The conventional wisdom about there being no such thing as a free lunch appears to be especially true for those visiting websites offering "free" (read: pirated) movies, TV shows, and other entertainment content.
A joint investigation by the consumer-oriented Digital Citizens Alliance, piracy and brand protection firm White Bullet, and security firm 221B found that most pirate sites generate a substantial portion of their revenues from serving malware-infused ads on the systems of users who visit them.
Many of the advertisers use fear tactics — of a malware infection, for instance — or messages conveying the need for a user to update their antivirus or other software, to try and deceive users into clicking on a malicious ad. The ads are often served as pop-ups or in so-called pop-under fashion behind a browser window. Users who click on the advertisements can often end up downloading ransomware, spyware for tracking their activities, and malware for stealing banking credentials or for bookmarking their compromised system for a future attack.
Not Just a Consumer-Oriented Threat
The threat might appear primarily consumer-oriented on the surface, but in an era in which many employees are working from home — often using unmanaged devices and poorly secured networks — what happens on a consumer device can easily spill over into enterprise environments as well.
"The report's findings show that deceptive ads on piracy sites are driving the spread of malware, including ransomware attacks," says Tom Galvin, executive director of Digital Citizens Alliance. That should be a matter of concern to enterprises that have workers splitting their time between an office and home, he notes.
For such workers, the division between when they are working or playing is increasingly blurred, Galvin says.
"Given that the ads on piracy websites condition visitors to change their device settings to get access to what they want, that poses risks to enterprises," he says. "Workers visiting a piracy website could end up with their device breached, exposing the company to ransomware attacks or risk exposure to confidential information."
The collaborative investigation by Digital Citizens Alliance, White Bullet, and 221B showed that on average, 12% of the ads on websites serving pirated entertainment are malicious ads that generate a minimum of $121 million annually in revenues for the site operator.

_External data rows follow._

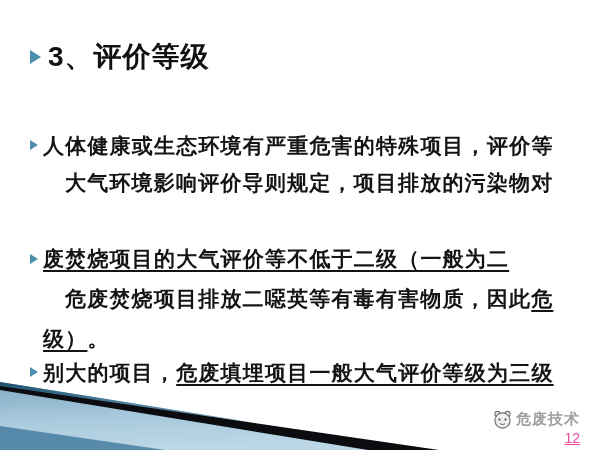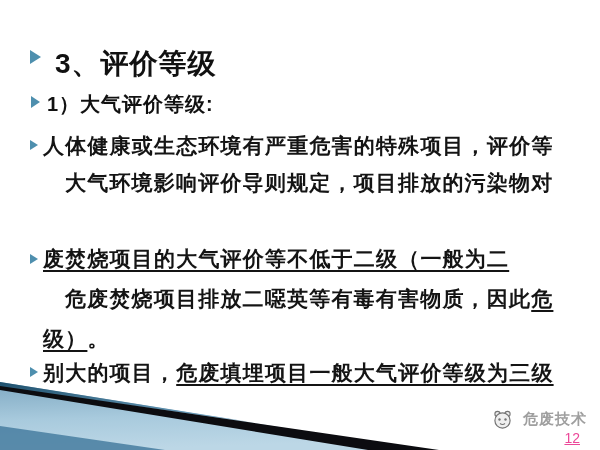"3、评价等级" .slide-title { margin: 7px -> 0 }
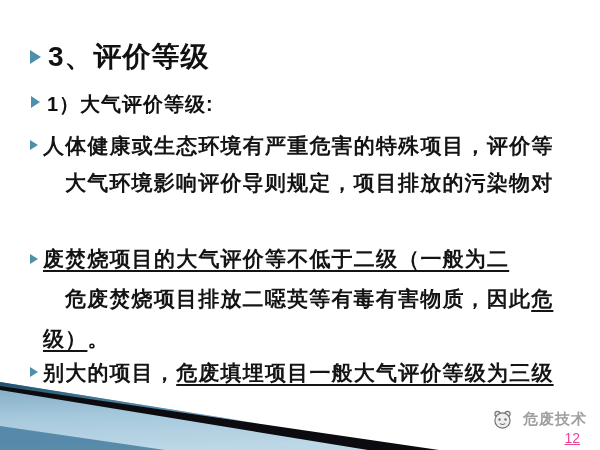"1）大气评价等级:" div.subtitle-row { html: <div> <span></span> <h2>1）大气评价等级:</h2> </div> -> none }
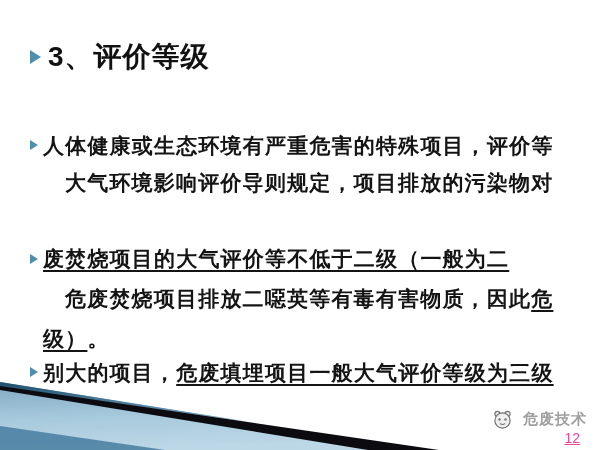"危废技术" .watermark { gap: 10px -> 3px }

More than half of those revenues, or some $68 million, come from malicious advertisements served to US-based visitors to these sites. The research showed that the top websites that offer pirated and stolen content are raking in $1.08 billion in annual ad revenues.
Pirating & Malware: A Willing Alliance
In many instances, the researchers found ad intermediaries actively facilitating ad placement on pirated sites even though they knew the advertisements were weaponized with different kinds of malware.
The new investigation showed that sites offering pirated content can sometimes profit from legitimate ads on their sites, but instances of ads for reputable companies landing on pirate sites are decreasing because of initiatives that the ad industry has launched in recent years.
One of the most significant efforts to reduce revenues from legitimate ads for pirate site owners is being spearheaded by a group called the Trustworthy Accountability Group, according to the joint report: "As those efforts have succeeded in reducing revenue from legitimate advertisers, pirate operators appear to be increasingly turning to malvertising facilitated by the bottom feeders of the advertising ecosystem," the report noted.
Pop-under ads, through which malicious activity is hidden under content that a user might expect to see, are particularly lucrative for piracy site operators. These ads accounted for $88 million of the average $121 million in revenues the site operators generate. Click-to-play ads, where users are tricked into clicking on something to stream content, is another favorite tactic and accounts for $21 millions in revenues.
Cyber-Risks With the New Normal
The new normal of people working from home has created a target-rich environment for criminals seeking to breach computers, Galvin says. "They may be a consumer one minute and working on behalf of their organization the next," he says. Piracy and specifically many of malicious ads that appear on the sites are crafted to trick users to taking steps that lead to their devices being infected.
"Once that happens, it doesn't matter. Whatever information is on that device is the target of these illicit actors," he warns. "This should be a concern for corporations, nonprofit organizations, and governments that face the growing threat of cyberattack."